6.  In 1967 the California State Aeronautics Act (Public Utilities Code, s 21001 et seq.) was amended by the Legislature (Stats.1967) to prohibit construction work hazardous to air navigation within one mile of a public airport unless a permit allowing such construction is issued by the State Division of Aeronautics, except when the FAA has determined that such construction does not constitute such hazard. (Pub.Util.Code, s 21643.) The new law expressly reserves to a person aggrieved by the action of the State Division of Aeronautics the right to have such action reviewed by the Court. (Pub.Util.Code, s 21644.)
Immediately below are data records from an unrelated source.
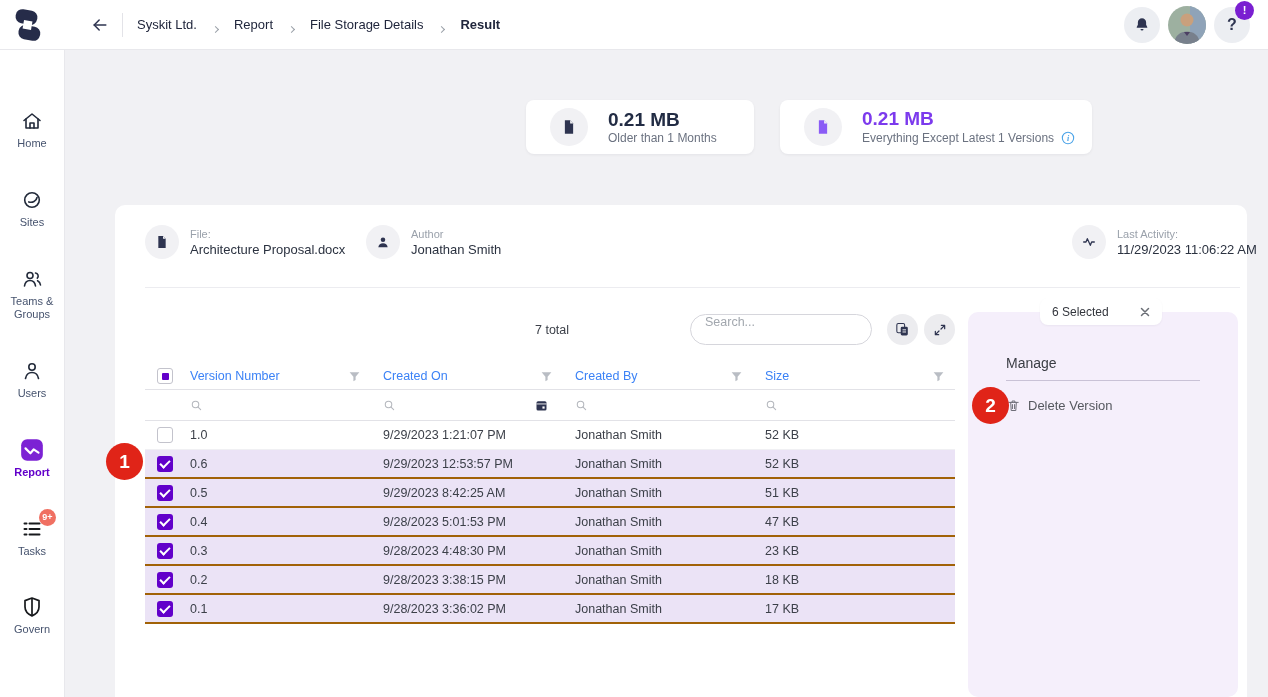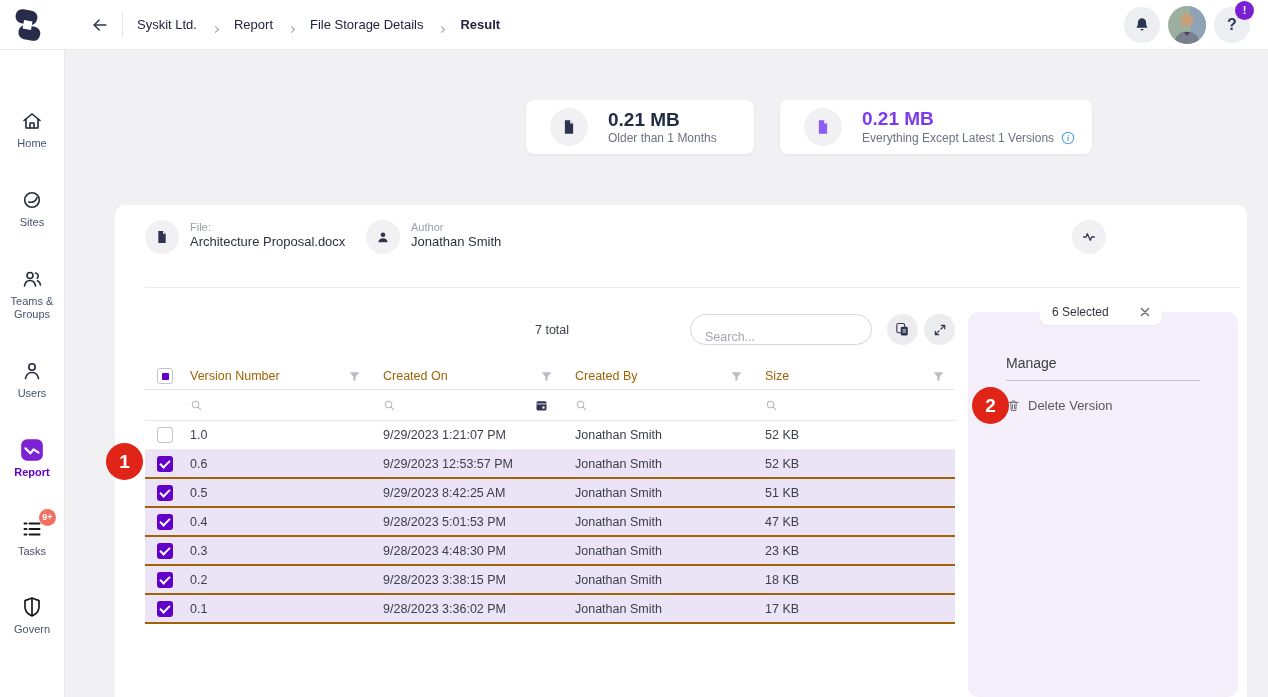"File:" .fseg { align-items: flex-start -> center }
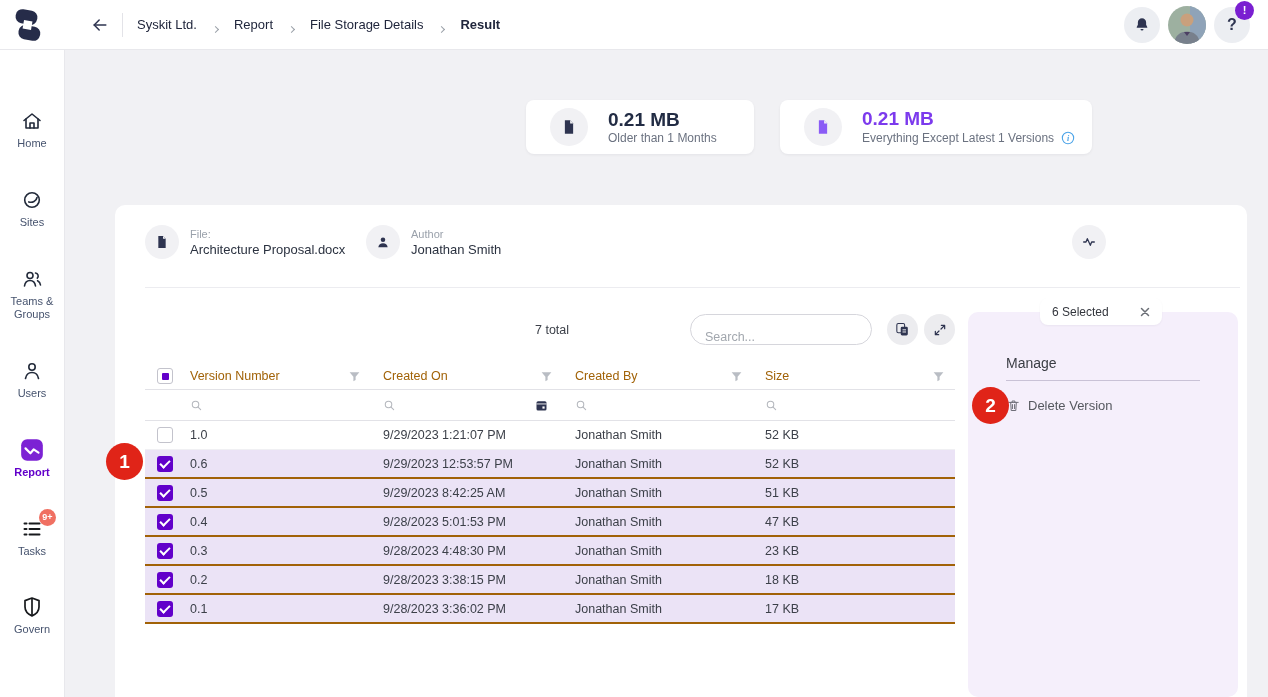"Last Activity:" div { html: none -> <div> <div>Last Activity:</div> <div>11/29/2023 11:06:22 AM</div> </div> }
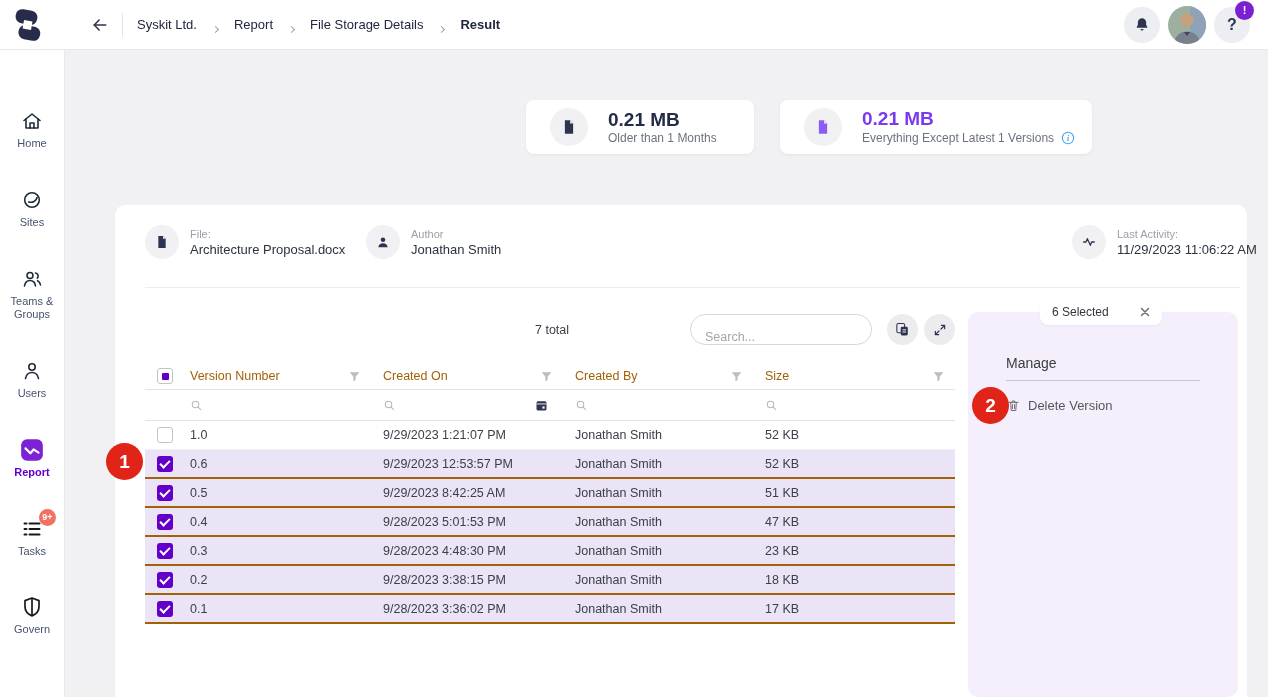"Search..." .search-pill { align-items: flex-end -> flex-start }
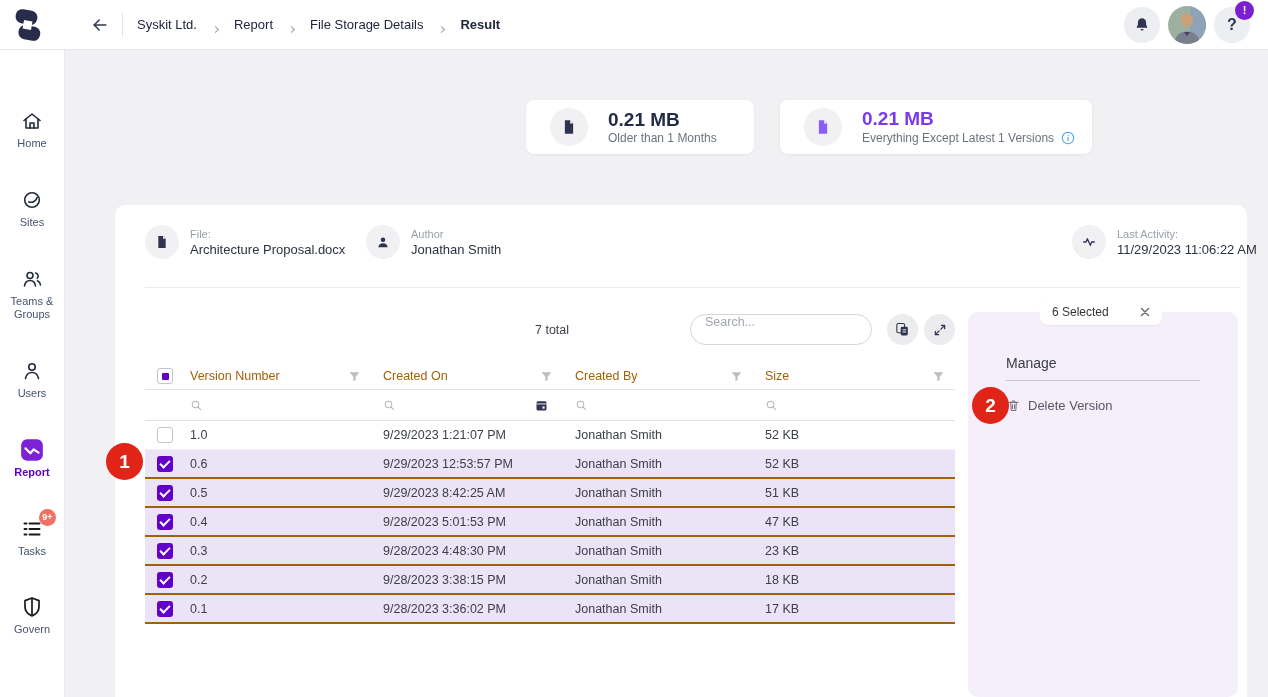"Version Number" .th { color: #a16207 -> #3b82f6 }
7.  This situation distinguishes the case at bar from Remus Films, Ltd. v. William Morris Agency, Inc., 244 Cal.App.2d 763, 53 Cal.Rptr. 526, were the demurrer to the second amended complaint was sustained without leave to amend, even though the minute order omitted any ruling on the demurrers directed to three causes of action which sounded in deceit.

COLLINS, Associate Justice.* FN* Judge of the Superior Court sitting under assignment by Chairman of the Judicial Council.

JEFFERSON, Acting P. J., and KINGSLEY, J., concur.